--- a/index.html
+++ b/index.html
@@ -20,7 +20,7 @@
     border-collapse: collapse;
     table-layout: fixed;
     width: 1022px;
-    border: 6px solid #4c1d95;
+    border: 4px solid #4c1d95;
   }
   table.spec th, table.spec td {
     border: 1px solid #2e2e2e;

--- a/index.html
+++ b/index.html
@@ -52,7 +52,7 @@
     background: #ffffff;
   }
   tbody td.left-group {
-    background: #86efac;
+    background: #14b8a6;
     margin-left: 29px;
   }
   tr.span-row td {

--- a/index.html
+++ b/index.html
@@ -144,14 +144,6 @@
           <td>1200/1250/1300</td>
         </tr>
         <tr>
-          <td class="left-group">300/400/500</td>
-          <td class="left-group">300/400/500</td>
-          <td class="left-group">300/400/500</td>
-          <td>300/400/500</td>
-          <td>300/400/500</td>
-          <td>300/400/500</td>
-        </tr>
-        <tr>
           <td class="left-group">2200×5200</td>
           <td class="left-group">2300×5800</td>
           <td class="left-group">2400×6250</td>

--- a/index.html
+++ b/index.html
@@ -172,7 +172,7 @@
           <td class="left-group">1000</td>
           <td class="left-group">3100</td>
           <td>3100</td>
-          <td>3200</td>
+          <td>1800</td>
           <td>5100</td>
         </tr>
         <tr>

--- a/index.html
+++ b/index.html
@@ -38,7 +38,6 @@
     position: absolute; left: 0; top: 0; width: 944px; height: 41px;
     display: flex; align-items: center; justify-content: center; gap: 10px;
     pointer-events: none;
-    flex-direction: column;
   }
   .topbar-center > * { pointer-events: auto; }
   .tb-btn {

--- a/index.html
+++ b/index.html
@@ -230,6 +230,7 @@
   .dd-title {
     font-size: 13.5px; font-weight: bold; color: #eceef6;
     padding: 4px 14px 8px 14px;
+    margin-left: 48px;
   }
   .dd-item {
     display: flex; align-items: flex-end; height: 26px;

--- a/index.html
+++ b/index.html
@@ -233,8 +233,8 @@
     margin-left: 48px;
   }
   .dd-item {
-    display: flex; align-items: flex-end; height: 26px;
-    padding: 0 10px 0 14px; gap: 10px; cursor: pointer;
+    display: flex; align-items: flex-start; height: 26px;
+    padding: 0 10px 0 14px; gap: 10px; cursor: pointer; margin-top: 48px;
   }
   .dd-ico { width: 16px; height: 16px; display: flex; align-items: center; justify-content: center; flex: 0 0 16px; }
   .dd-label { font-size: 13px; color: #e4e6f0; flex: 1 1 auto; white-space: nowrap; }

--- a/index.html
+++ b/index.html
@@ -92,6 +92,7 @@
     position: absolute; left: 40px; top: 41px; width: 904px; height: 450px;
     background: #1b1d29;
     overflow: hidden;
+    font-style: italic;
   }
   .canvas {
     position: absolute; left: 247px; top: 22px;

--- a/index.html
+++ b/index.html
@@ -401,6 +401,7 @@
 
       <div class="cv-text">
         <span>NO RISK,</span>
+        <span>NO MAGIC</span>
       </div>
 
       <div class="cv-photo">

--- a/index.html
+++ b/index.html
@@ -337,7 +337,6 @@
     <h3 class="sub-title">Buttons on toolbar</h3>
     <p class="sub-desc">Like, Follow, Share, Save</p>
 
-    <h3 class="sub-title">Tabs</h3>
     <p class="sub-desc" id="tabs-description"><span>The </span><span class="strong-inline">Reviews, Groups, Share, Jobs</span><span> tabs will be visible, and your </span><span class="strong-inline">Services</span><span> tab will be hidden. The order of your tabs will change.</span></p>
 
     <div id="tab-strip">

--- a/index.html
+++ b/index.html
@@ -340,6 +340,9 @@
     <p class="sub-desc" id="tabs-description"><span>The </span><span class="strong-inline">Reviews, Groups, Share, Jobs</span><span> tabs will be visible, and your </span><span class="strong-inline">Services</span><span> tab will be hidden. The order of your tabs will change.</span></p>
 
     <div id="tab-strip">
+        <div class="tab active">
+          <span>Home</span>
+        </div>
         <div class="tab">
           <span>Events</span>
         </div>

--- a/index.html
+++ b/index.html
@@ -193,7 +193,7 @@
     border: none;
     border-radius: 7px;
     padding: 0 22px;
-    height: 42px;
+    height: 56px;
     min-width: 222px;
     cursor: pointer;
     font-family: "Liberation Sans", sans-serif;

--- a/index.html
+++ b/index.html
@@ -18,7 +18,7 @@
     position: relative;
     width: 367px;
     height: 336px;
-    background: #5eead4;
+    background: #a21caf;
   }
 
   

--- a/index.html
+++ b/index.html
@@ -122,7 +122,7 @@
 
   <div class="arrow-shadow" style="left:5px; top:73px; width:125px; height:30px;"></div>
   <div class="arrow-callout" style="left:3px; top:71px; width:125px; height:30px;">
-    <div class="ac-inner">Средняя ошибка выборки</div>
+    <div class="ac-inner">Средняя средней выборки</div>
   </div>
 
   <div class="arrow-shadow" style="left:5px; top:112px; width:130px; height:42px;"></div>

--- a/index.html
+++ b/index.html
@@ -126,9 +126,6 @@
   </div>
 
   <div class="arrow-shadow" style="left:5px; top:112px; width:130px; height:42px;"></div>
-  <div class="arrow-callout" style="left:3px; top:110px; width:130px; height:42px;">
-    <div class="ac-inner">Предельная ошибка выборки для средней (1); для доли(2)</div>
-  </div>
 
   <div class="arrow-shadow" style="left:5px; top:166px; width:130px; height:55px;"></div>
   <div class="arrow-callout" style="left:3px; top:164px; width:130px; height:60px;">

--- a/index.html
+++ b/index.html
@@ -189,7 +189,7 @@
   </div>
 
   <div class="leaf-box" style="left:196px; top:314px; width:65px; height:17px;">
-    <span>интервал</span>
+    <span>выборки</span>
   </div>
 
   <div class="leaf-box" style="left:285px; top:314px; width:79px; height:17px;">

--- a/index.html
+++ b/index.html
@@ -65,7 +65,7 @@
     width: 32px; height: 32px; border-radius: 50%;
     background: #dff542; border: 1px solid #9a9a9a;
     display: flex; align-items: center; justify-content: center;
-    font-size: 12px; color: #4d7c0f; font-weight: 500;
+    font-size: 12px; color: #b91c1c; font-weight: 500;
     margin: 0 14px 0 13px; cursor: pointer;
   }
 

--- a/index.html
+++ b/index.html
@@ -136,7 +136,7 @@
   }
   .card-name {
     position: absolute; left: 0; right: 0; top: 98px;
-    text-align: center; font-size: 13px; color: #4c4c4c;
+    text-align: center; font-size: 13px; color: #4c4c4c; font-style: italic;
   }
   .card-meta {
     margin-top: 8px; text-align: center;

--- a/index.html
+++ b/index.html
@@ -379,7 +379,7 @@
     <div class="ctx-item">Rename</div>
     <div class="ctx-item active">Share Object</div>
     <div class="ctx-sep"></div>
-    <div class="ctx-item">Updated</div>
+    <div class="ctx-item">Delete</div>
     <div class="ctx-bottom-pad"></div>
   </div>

□ □ □

» YOUR INSTRUCTIONS
Reprint the whole listing above exactly.

» WRITTEN REPLY
--- a/index.html
+++ b/index.html
@@ -20,7 +20,7 @@
     border-collapse: collapse;
     table-layout: fixed;
     width: 1022px;
-    border: 6px solid #4c1d95;
+    border: 4px solid #4c1d95;
   }
   table.spec th, table.spec td {
     border: 1px solid #2e2e2e;

--- a/index.html
+++ b/index.html
@@ -52,7 +52,7 @@
     background: #ffffff;
   }
   tbody td.left-group {
-    background: #86efac;
+    background: #14b8a6;
     margin-left: 29px;
   }
   tr.span-row td {

--- a/index.html
+++ b/index.html
@@ -144,14 +144,6 @@
           <td>1200/1250/1300</td>
         </tr>
         <tr>
-          <td class="left-group">300/400/500</td>
-          <td class="left-group">300/400/500</td>
-          <td class="left-group">300/400/500</td>
-          <td>300/400/500</td>
-          <td>300/400/500</td>
-          <td>300/400/500</td>
-        </tr>
-        <tr>
           <td class="left-group">2200×5200</td>
           <td class="left-group">2300×5800</td>
           <td class="left-group">2400×6250</td>

--- a/index.html
+++ b/index.html
@@ -172,7 +172,7 @@
           <td class="left-group">1000</td>
           <td class="left-group">3100</td>
           <td>3100</td>
-          <td>3200</td>
+          <td>1800</td>
           <td>5100</td>
         </tr>
         <tr>

--- a/index.html
+++ b/index.html
@@ -38,7 +38,6 @@
     position: absolute; left: 0; top: 0; width: 944px; height: 41px;
     display: flex; align-items: center; justify-content: center; gap: 10px;
     pointer-events: none;
-    flex-direction: column;
   }
   .topbar-center > * { pointer-events: auto; }
   .tb-btn {

--- a/index.html
+++ b/index.html
@@ -230,6 +230,7 @@
   .dd-title {
     font-size: 13.5px; font-weight: bold; color: #eceef6;
     padding: 4px 14px 8px 14px;
+    margin-left: 48px;
   }
   .dd-item {
     display: flex; align-items: flex-end; height: 26px;

--- a/index.html
+++ b/index.html
@@ -233,8 +233,8 @@
     margin-left: 48px;
   }
   .dd-item {
-    display: flex; align-items: flex-end; height: 26px;
-    padding: 0 10px 0 14px; gap: 10px; cursor: pointer;
+    display: flex; align-items: flex-start; height: 26px;
+    padding: 0 10px 0 14px; gap: 10px; cursor: pointer; margin-top: 48px;
   }
   .dd-ico { width: 16px; height: 16px; display: flex; align-items: center; justify-content: center; flex: 0 0 16px; }
   .dd-label { font-size: 13px; color: #e4e6f0; flex: 1 1 auto; white-space: nowrap; }

--- a/index.html
+++ b/index.html
@@ -92,6 +92,7 @@
     position: absolute; left: 40px; top: 41px; width: 904px; height: 450px;
     background: #1b1d29;
     overflow: hidden;
+    font-style: italic;
   }
   .canvas {
     position: absolute; left: 247px; top: 22px;

--- a/index.html
+++ b/index.html
@@ -401,6 +401,7 @@
 
       <div class="cv-text">
         <span>NO RISK,</span>
+        <span>NO MAGIC</span>
       </div>
 
       <div class="cv-photo">

--- a/index.html
+++ b/index.html
@@ -337,7 +337,6 @@
     <h3 class="sub-title">Buttons on toolbar</h3>
     <p class="sub-desc">Like, Follow, Share, Save</p>
 
-    <h3 class="sub-title">Tabs</h3>
     <p class="sub-desc" id="tabs-description"><span>The </span><span class="strong-inline">Reviews, Groups, Share, Jobs</span><span> tabs will be visible, and your </span><span class="strong-inline">Services</span><span> tab will be hidden. The order of your tabs will change.</span></p>
 
     <div id="tab-strip">

--- a/index.html
+++ b/index.html
@@ -340,6 +340,9 @@
     <p class="sub-desc" id="tabs-description"><span>The </span><span class="strong-inline">Reviews, Groups, Share, Jobs</span><span> tabs will be visible, and your </span><span class="strong-inline">Services</span><span> tab will be hidden. The order of your tabs will change.</span></p>
 
     <div id="tab-strip">
+        <div class="tab active">
+          <span>Home</span>
+        </div>
         <div class="tab">
           <span>Events</span>
         </div>

--- a/index.html
+++ b/index.html
@@ -193,7 +193,7 @@
     border: none;
     border-radius: 7px;
     padding: 0 22px;
-    height: 42px;
+    height: 56px;
     min-width: 222px;
     cursor: pointer;
     font-family: "Liberation Sans", sans-serif;

--- a/index.html
+++ b/index.html
@@ -18,7 +18,7 @@
     position: relative;
     width: 367px;
     height: 336px;
-    background: #5eead4;
+    background: #a21caf;
   }
 
   

--- a/index.html
+++ b/index.html
@@ -122,7 +122,7 @@
 
   <div class="arrow-shadow" style="left:5px; top:73px; width:125px; height:30px;"></div>
   <div class="arrow-callout" style="left:3px; top:71px; width:125px; height:30px;">
-    <div class="ac-inner">Средняя ошибка выборки</div>
+    <div class="ac-inner">Средняя средней выборки</div>
   </div>
 
   <div class="arrow-shadow" style="left:5px; top:112px; width:130px; height:42px;"></div>

--- a/index.html
+++ b/index.html
@@ -126,9 +126,6 @@
   </div>
 
   <div class="arrow-shadow" style="left:5px; top:112px; width:130px; height:42px;"></div>
-  <div class="arrow-callout" style="left:3px; top:110px; width:130px; height:42px;">
-    <div class="ac-inner">Предельная ошибка выборки для средней (1); для доли(2)</div>
-  </div>
 
   <div class="arrow-shadow" style="left:5px; top:166px; width:130px; height:55px;"></div>
   <div class="arrow-callout" style="left:3px; top:164px; width:130px; height:60px;">

--- a/index.html
+++ b/index.html
@@ -189,7 +189,7 @@
   </div>
 
   <div class="leaf-box" style="left:196px; top:314px; width:65px; height:17px;">
-    <span>интервал</span>
+    <span>выборки</span>
   </div>
 
   <div class="leaf-box" style="left:285px; top:314px; width:79px; height:17px;">

--- a/index.html
+++ b/index.html
@@ -65,7 +65,7 @@
     width: 32px; height: 32px; border-radius: 50%;
     background: #dff542; border: 1px solid #9a9a9a;
     display: flex; align-items: center; justify-content: center;
-    font-size: 12px; color: #4d7c0f; font-weight: 500;
+    font-size: 12px; color: #b91c1c; font-weight: 500;
     margin: 0 14px 0 13px; cursor: pointer;
   }
 

--- a/index.html
+++ b/index.html
@@ -136,7 +136,7 @@
   }
   .card-name {
     position: absolute; left: 0; right: 0; top: 98px;
-    text-align: center; font-size: 13px; color: #4c4c4c;
+    text-align: center; font-size: 13px; color: #4c4c4c; font-style: italic;
   }
   .card-meta {
     margin-top: 8px; text-align: center;

--- a/index.html
+++ b/index.html
@@ -379,7 +379,7 @@
     <div class="ctx-item">Rename</div>
     <div class="ctx-item active">Share Object</div>
     <div class="ctx-sep"></div>
-    <div class="ctx-item">Updated</div>
+    <div class="ctx-item">Delete</div>
     <div class="ctx-bottom-pad"></div>
   </div>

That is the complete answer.